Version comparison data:
▼

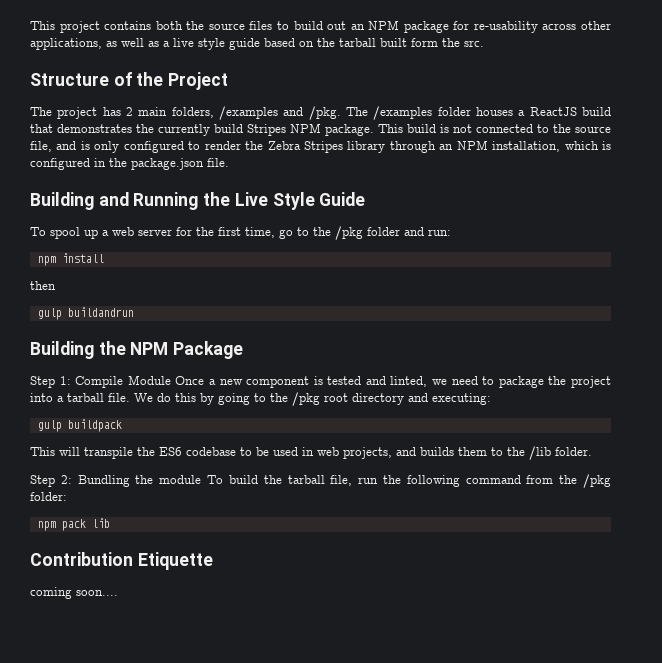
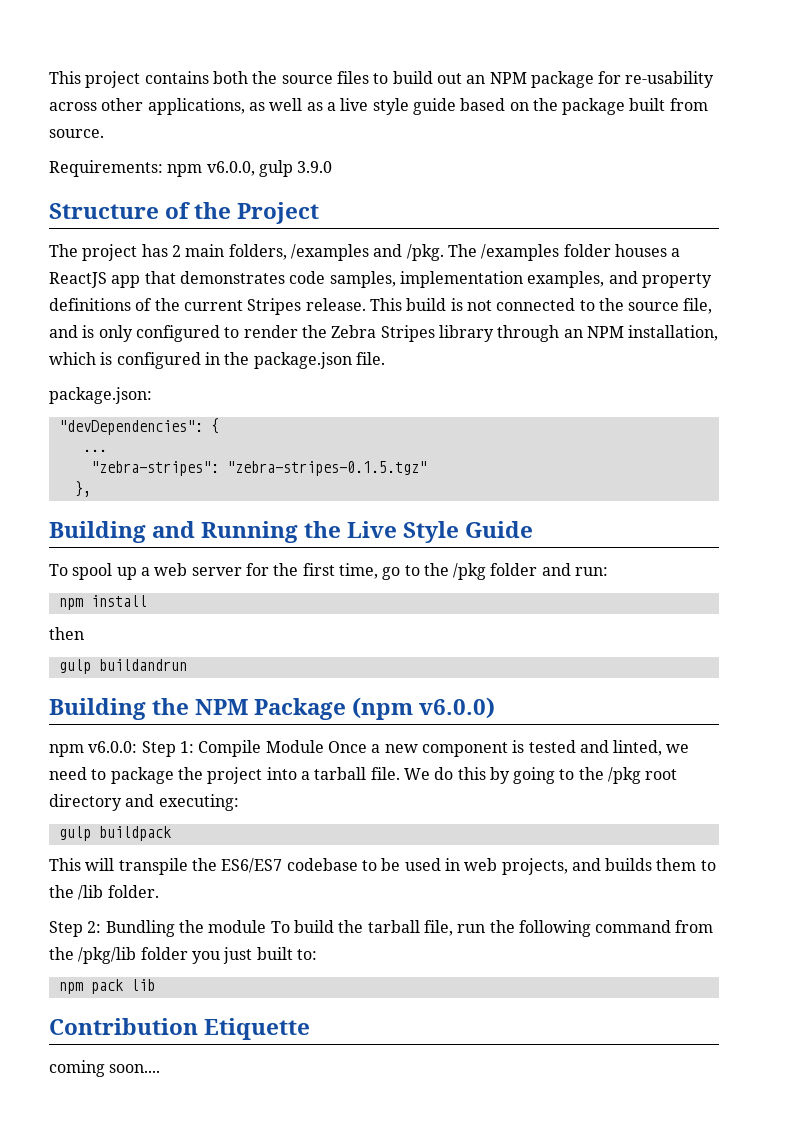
- This project contains both the source files to build out an NPM package for re-usability across other applications, as well as a live style guide based on the tarball built form the src.
+ This project contains both the source files to build out an NPM package for re-usability across other applications, as well as a live style guide based on the package built from source.
+ Requirements: npm v6.0.0, gulp 3.9.0
- The /examples folder houses a ReactJS build that demonstrates the currently build Stripes NPM package.
+ The /examples folder houses a ReactJS app that demonstrates code samples, implementation examples, and property definitions of the current Stripes release.
+ package.json:
+ "devDependencies": {
+ ...
+ "zebra-stripes": "zebra-stripes-0.1.5.tgz"
+ },
- Building the NPM Package
- Step 1: Compile Module Once a new component is tested and linted, we need to package the project into a tarball file.
+ Building the NPM Package (npm v6.0.0)
+ npm v6.0.0: Step 1: Compile Module Once a new component is tested and linted, we need to package the project into a tarball file.
- This will transpile the ES6 codebase to be used in web projects, and builds them to the /lib folder.
+ This will transpile the ES6/ES7 codebase to be used in web projects, and builds them to the /lib folder.
- Step 2: Bundling the module To build the tarball file, run the following command from the /pkg folder:
+ Step 2: Bundling the module To build the tarball file, run the following command from the /pkg/lib folder you just built to:

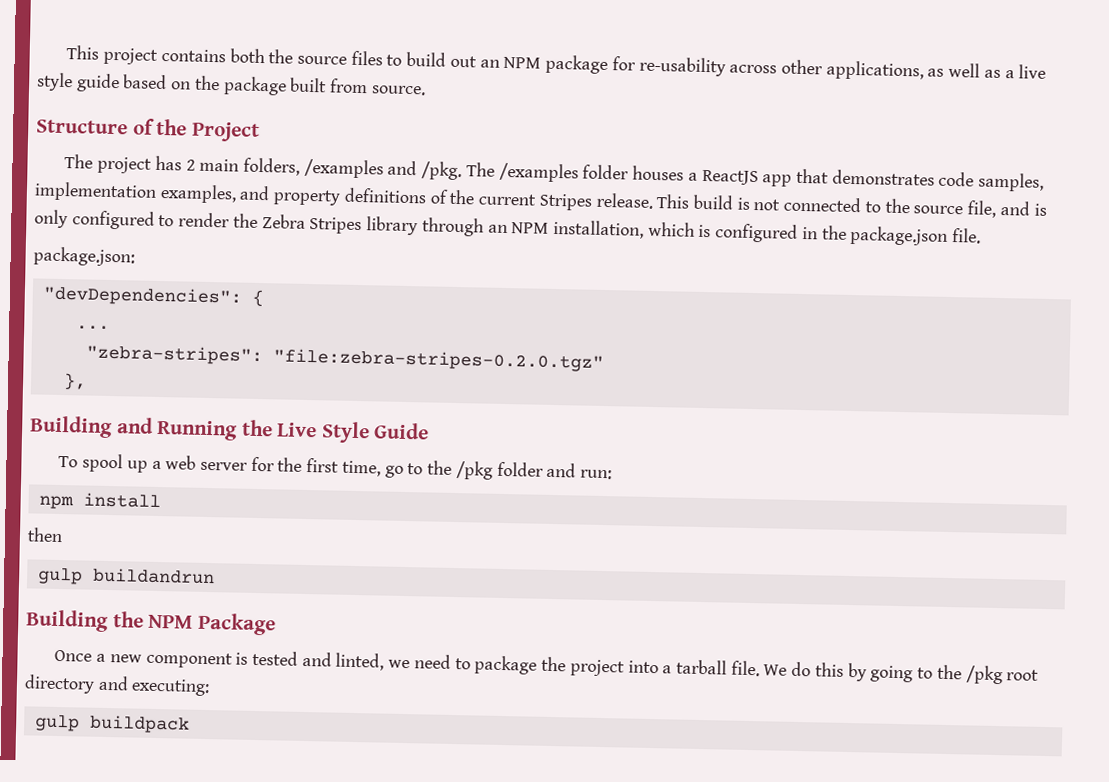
- Requirements: npm v6.0.0, gulp 3.9.0
- "zebra-stripes": "zebra-stripes-0.1.5.tgz"
+ "zebra-stripes": "file:zebra-stripes-0.2.0.tgz"
- Building the NPM Package (npm v6.0.0)
- npm v6.0.0: Step 1: Compile Module Once a new component is tested and linted, we need to package the project into a tarball file.
+ Building the NPM Package
+ Once a new component is tested and linted, we need to package the project into a tarball file.
- This will transpile the ES6/ES7 codebase to be used in web projects, and builds them to the /lib folder.
- Step 2: Bundling the module To build the tarball file, run the following command from the /pkg/lib folder you just built to:
- npm pack lib
- Contribution Etiquette
- coming soon....

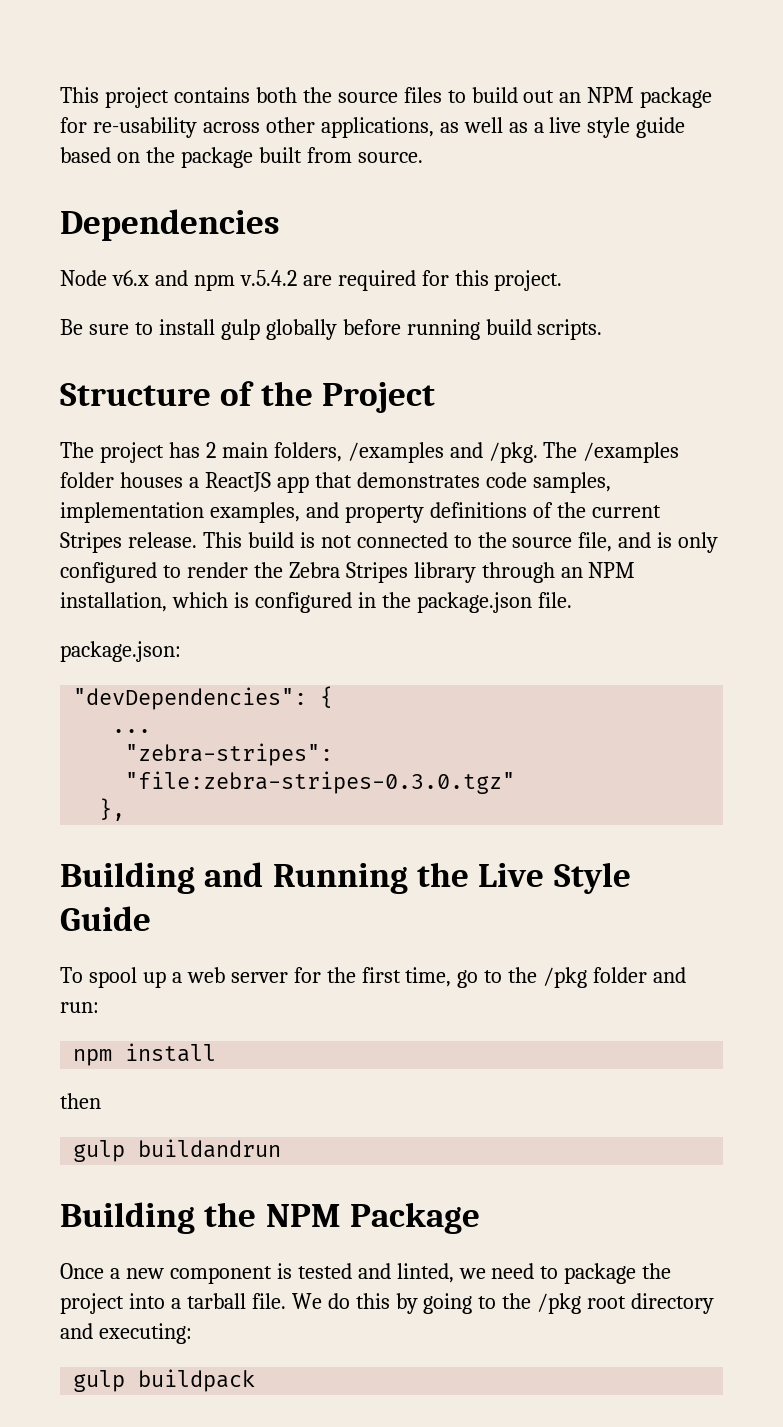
+ Dependencies
+ Node v6.x and npm v.5.4.2 are required for this project.
+ Be sure to install gulp globally before running build scripts.
- "zebra-stripes": "file:zebra-stripes-0.2.0.tgz"
+ "zebra-stripes": "file:zebra-stripes-0.3.0.tgz"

▲

Problem statement ->
Would you write out all of the records exactly, omitting the pictures?

Written solution ->
- This project contains both the source files to build out an NPM package for re-usability across other applications, as well as a live style guide based on the tarball built form the src.
+ This project contains both the source files to build out an NPM package for re-usability across other applications, as well as a live style guide based on the package built from source.
+ Requirements: npm v6.0.0, gulp 3.9.0
- The /examples folder houses a ReactJS build that demonstrates the currently build Stripes NPM package.
+ The /examples folder houses a ReactJS app that demonstrates code samples, implementation examples, and property definitions of the current Stripes release.
+ package.json:
+ "devDependencies": {
+ ...
+ "zebra-stripes": "zebra-stripes-0.1.5.tgz"
+ },
- Building the NPM Package
- Step 1: Compile Module Once a new component is tested and linted, we need to package the project into a tarball file.
+ Building the NPM Package (npm v6.0.0)
+ npm v6.0.0: Step 1: Compile Module Once a new component is tested and linted, we need to package the project into a tarball file.
- This will transpile the ES6 codebase to be used in web projects, and builds them to the /lib folder.
+ This will transpile the ES6/ES7 codebase to be used in web projects, and builds them to the /lib folder.
- Step 2: Bundling the module To build the tarball file, run the following command from the /pkg folder:
+ Step 2: Bundling the module To build the tarball file, run the following command from the /pkg/lib folder you just built to:

- Requirements: npm v6.0.0, gulp 3.9.0
- "zebra-stripes": "zebra-stripes-0.1.5.tgz"
+ "zebra-stripes": "file:zebra-stripes-0.2.0.tgz"
- Building the NPM Package (npm v6.0.0)
- npm v6.0.0: Step 1: Compile Module Once a new component is tested and linted, we need to package the project into a tarball file.
+ Building the NPM Package
+ Once a new component is tested and linted, we need to package the project into a tarball file.
- This will transpile the ES6/ES7 codebase to be used in web projects, and builds them to the /lib folder.
- Step 2: Bundling the module To build the tarball file, run the following command from the /pkg/lib folder you just built to:
- npm pack lib
- Contribution Etiquette
- coming soon....

+ Dependencies
+ Node v6.x and npm v.5.4.2 are required for this project.
+ Be sure to install gulp globally before running build scripts.
- "zebra-stripes": "file:zebra-stripes-0.2.0.tgz"
+ "zebra-stripes": "file:zebra-stripes-0.3.0.tgz"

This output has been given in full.